A few other pieces of advice. Just some things I’m glad I’ve done, or wish I had done:
Start a dad journal. Many moms do this, but many dads don’t. There aren’t a lot of great options for dads online, either. What I decided to do: I made a Gmail account with my son’s full name. I set a reminder on my Google Calendar to send him a monthly email. Just whatever’s on my mind, what’s been happening, milestones, photos. I’m planning to send him a monthly email, plus some extras for big milestones or events, and to give him his email address and account info someday.
Keep a logbook. I got this from Austin Kleon. I’ve been keeping a daily log of the boring and mundane stuff for the last 3 full years and some iteration of it for years before that. You never know what will be important details later on. Sometimes the boring stuff now is the stuff you’re glad you wrote down.
But more importantly, keeping a simple list of who/what/where means I write down events that seem mundane at the time, but later on help paint a better portrait of the day, or even become more significant over time. By “sticking to the facts” I don’t pre-judge what was important or what wasn’t, I just write it down.
You will want to remember this time. Sometimes my journal entries annoy the hell out of me. Sometimes they make me cringe. I’ve thrown away notebooks that made me so embarrassed (I regret doing that now).

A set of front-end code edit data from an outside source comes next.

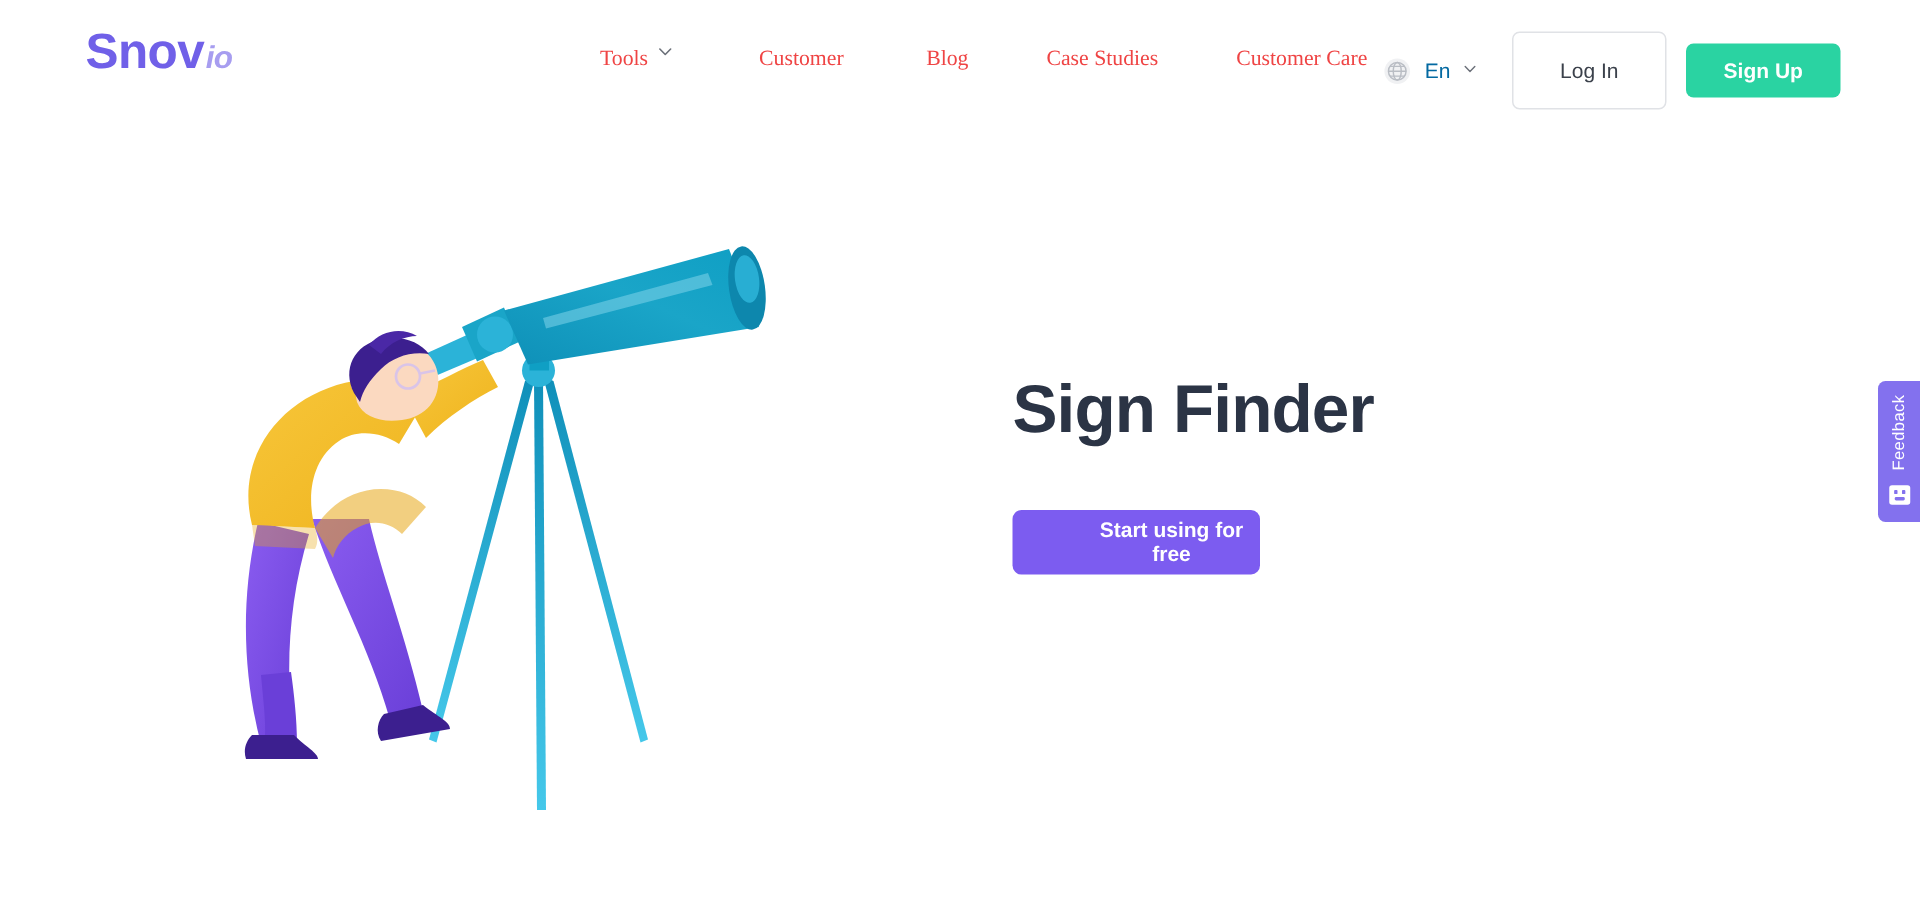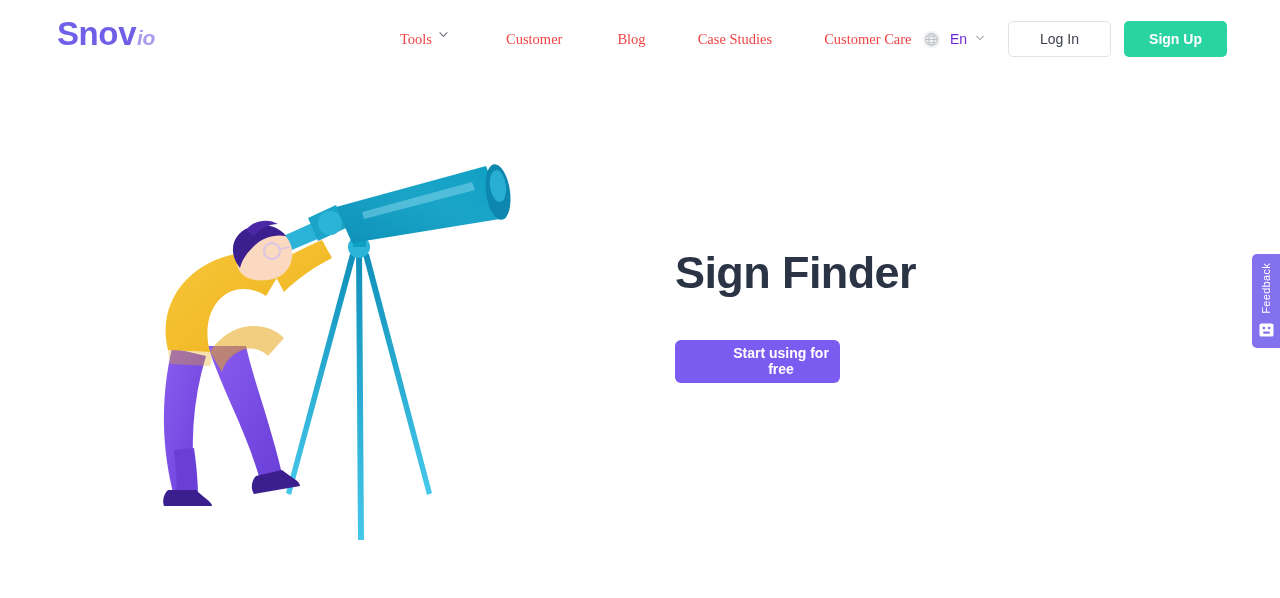--- a/index.html
+++ b/index.html
@@ -43,25 +43,25 @@
   .nav-sep-4 { margin-right: 52px; }
   .chev { display: inline-block; width: 9px; height: 9px; position: relative; top: -1px; }
   .chev svg { display: block; }
 
   .right-group {
     position: absolute; right: 53px; top: 21px;
     display: flex; align-items: center;
   }
   .lang { display: flex; align-items: center; gap: 9px; cursor: pointer; margin-right: 24px; }
   .globe { width: 19px; height: 19px; display: block; }
-  .lang-label { font-size: 14px; color: #6d28d9; }
+  .lang-label { font-size: 14px; color: #0369a1; }
   .lang .chev { width: 8px; height: 8px; }
 
   .btn-login {
-    width: 103px; height: 36px; border: 1px solid #e0e2e6; border-radius: 5px;
+    width: 103px; height: 52px; border: 1px solid #e0e2e6; border-radius: 5px;
     background: #fff; color: #3b414b; font-size: 14px; font-family: inherit;
     display: flex; align-items: center; justify-content: center; cursor: pointer;
     margin-right: 13px;
   }
   .btn-signup {
     width: 103px; height: 36px; border: none; border-radius: 5px;
     background: #2ad3a2; color: #ffffff; font-size: 14px; font-weight: 700;
     font-family: Liberation Sans, sans-serif;
     display: flex; align-items: center; justify-content: center; cursor: pointer;
   }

But a log book is nice because it’s relatively non-emotional. It’s stuff like “Watched x show or movie with Kim” or “had coffee and played with Reed”. I generally leave out work stuff, but sometimes I will put what I’m doing at work in there too.
Set a schedule and keep a schedule as best as you can. Stick to this loosely, because things are bound to come up. But, get a few sets of some exercise done in the morning and habit stack them with brushing your teeth or something else you do each day. Something like “teeth, shower, coffee, 10 pushups”. Stack a few habits and you can still put together a little routine that gives you some energy today.
Write down the things you are experiencing. Earlier I talked about how I didn’t like some previous journal entries. But, you are who you are in the moment, and it’s good to remember where your headspace is at. You might value this information later. I use Day One to brain dump in the mornings.
Join a new dad’s group. I wish I would have done this sooner. You hear that “you’re not in it alone”, but it’s different seeing other dudes going through being a new dad at the same time. It’s often a space where you can be more vulnerable, and I think that’s pretty critical at this new time in your life.
Take what you can out of this and leave what’s not helpful. Make your own list like this after a few months, and share it with some new dads in your life. At the very least it’s cathartic.
Take care of yourselves, new dads. You can’t take care of anyone else if you don’t.